It was a soaking wet Sunday.
The kind where you come inside and your pants drip swimming pools on the floor.
But I wasn’t inside yet. I was outside taking one wet step after another in what the papers would later report was a record-breaking rainfall the likes of which hadn’t been seen this time of year since 1881.
My intention had been to take a morning walk. Brisk. Swift. Hot shower at the end. But the rain had other intentions. And I was sloshing and slow-stepping through the streets of northwest Brooklyn.
Streets which were, I might add, empty. No signs of life. Just rain falling down, down, down.
After 40 minutes of being alone in this, I was water-logged and tired and annoyed with this annoying rain.
I took a left up a hill towards home. And at the outer edge of my vision, there was movement. I looked over and saw the first sign of life I’d seen all soaking wet morning.
It was a thin man with a thick mustache in the window of a brick house. He was about to sit down. About to rest his elbows on the window sill. And, I suppose, about to watch this record-breaking rainfall.
But before he did any of that, he saw me. And he waved. So, I waved back. And that was all.
Except not quite. Because as I went on up the hill, I felt a little changed. A little less annoyed with this soaking wet Sunday.
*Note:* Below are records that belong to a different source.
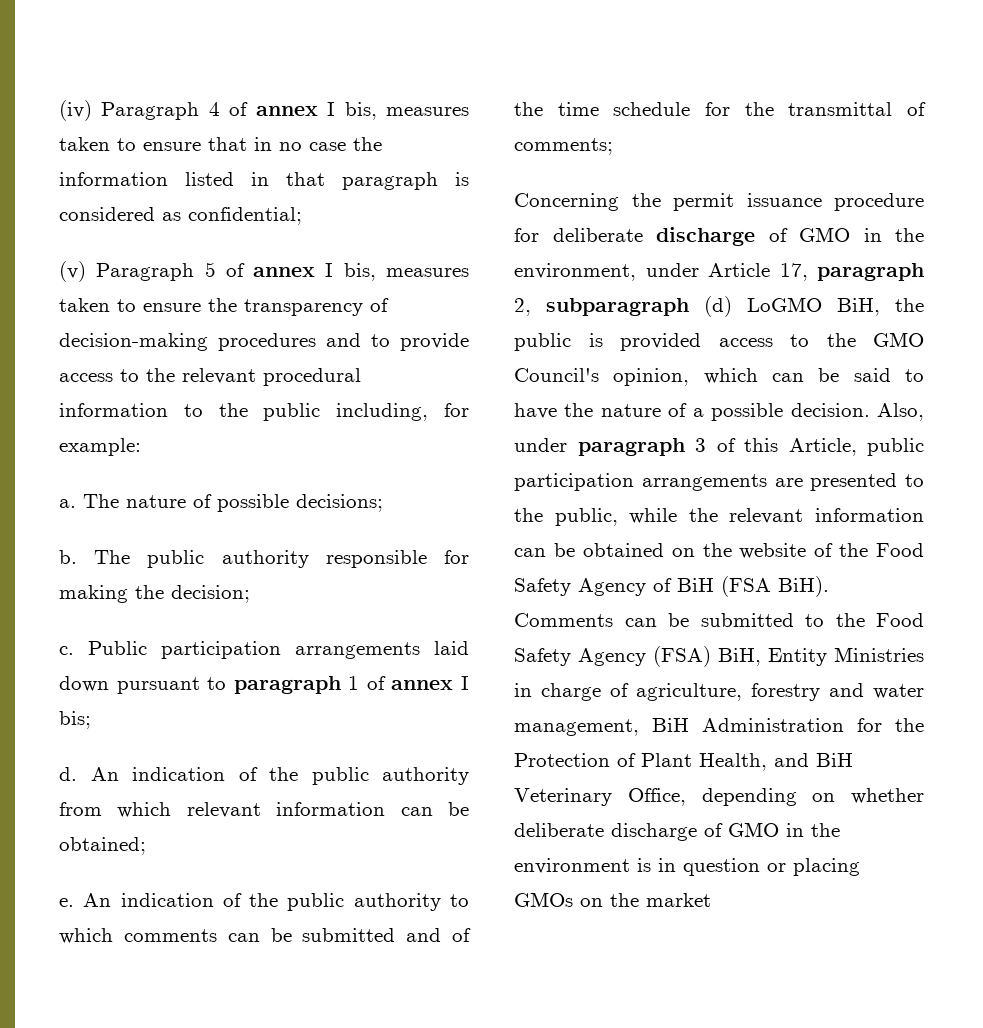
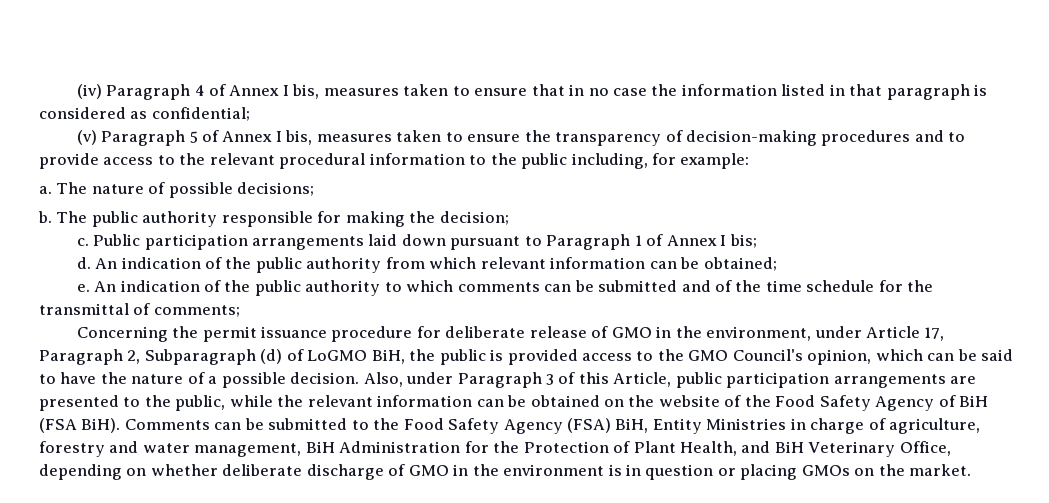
- (iv) Paragraph 4 of annex I bis, measures taken to ensure that in no case the information listed in that paragraph is considered as confidential;
+ (iv) Paragraph 4 of Annex I bis, measures taken to ensure that in no case the information listed in that paragraph is considered as confidential;
- (v) Paragraph 5 of annex I bis, measures taken to ensure the transparency of decision-making procedures and to provide access to the relevant procedural information to the public including, for example:
+ (v) Paragraph 5 of Annex I bis, measures taken to ensure the transparency of decision-making procedures and to provide access to the relevant procedural information to the public including, for example:
- Public participation arrangements laid down pursuant to paragraph 1 of annex I bis;
+ Public participation arrangements laid down pursuant to Paragraph 1 of Annex I bis;
- Concerning the permit issuance procedure for deliberate discharge of GMO in the environment, under Article 17, paragraph 2, subparagraph (d) LoGMO BiH, the public is provided access to the GMO Council's opinion, which can be said to have the nature of a possible decision.
+ Concerning the permit issuance procedure for deliberate release of GMO in the environment, under Article 17, Paragraph 2, Subparagraph (d) of LoGMO BiH, the public is provided access to the GMO Council's opinion, which can be said to have the nature of a possible decision.
- Also, under paragraph 3 of this Article, public participation arrangements are presented to the public, while the relevant information can be obtained on the website of the Food Safety Agency of BiH (FSA BiH).
+ Also, under Paragraph 3 of this Article, public participation arrangements are presented to the public, while the relevant information can be obtained on the website of the Food Safety Agency of BiH (FSA BiH).
- Comments can be submitted to the Food Safety Agency (FSA) BiH, Entity Ministries in charge of agriculture, forestry and water management, BiH Administration for the Protection of Plant Health, and BiH Veterinary Office, depending on whether deliberate discharge of GMO in the environment is in question or placing GMOs on the market
+ Comments can be submitted to the Food Safety Agency (FSA) BiH, Entity Ministries in charge of agriculture, forestry and water management, BiH Administration for the Protection of Plant Health, and BiH Veterinary Office, depending on whether deliberate discharge of GMO in the environment is in question or placing GMOs on the market.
Like the street may be empty, but I wasn’t in it alone.
And I think it’s because a wave – just some tilts of the hand – says something beautiful to another person, which is: “I see you.”
True, some waves are quick and dismissive. But the best are proof that the hand’s actually a tool of the heart.
And when I got inside. As my pants dripped swimming pools on the floor. I was thinking that a wave is a beautiful sign of life.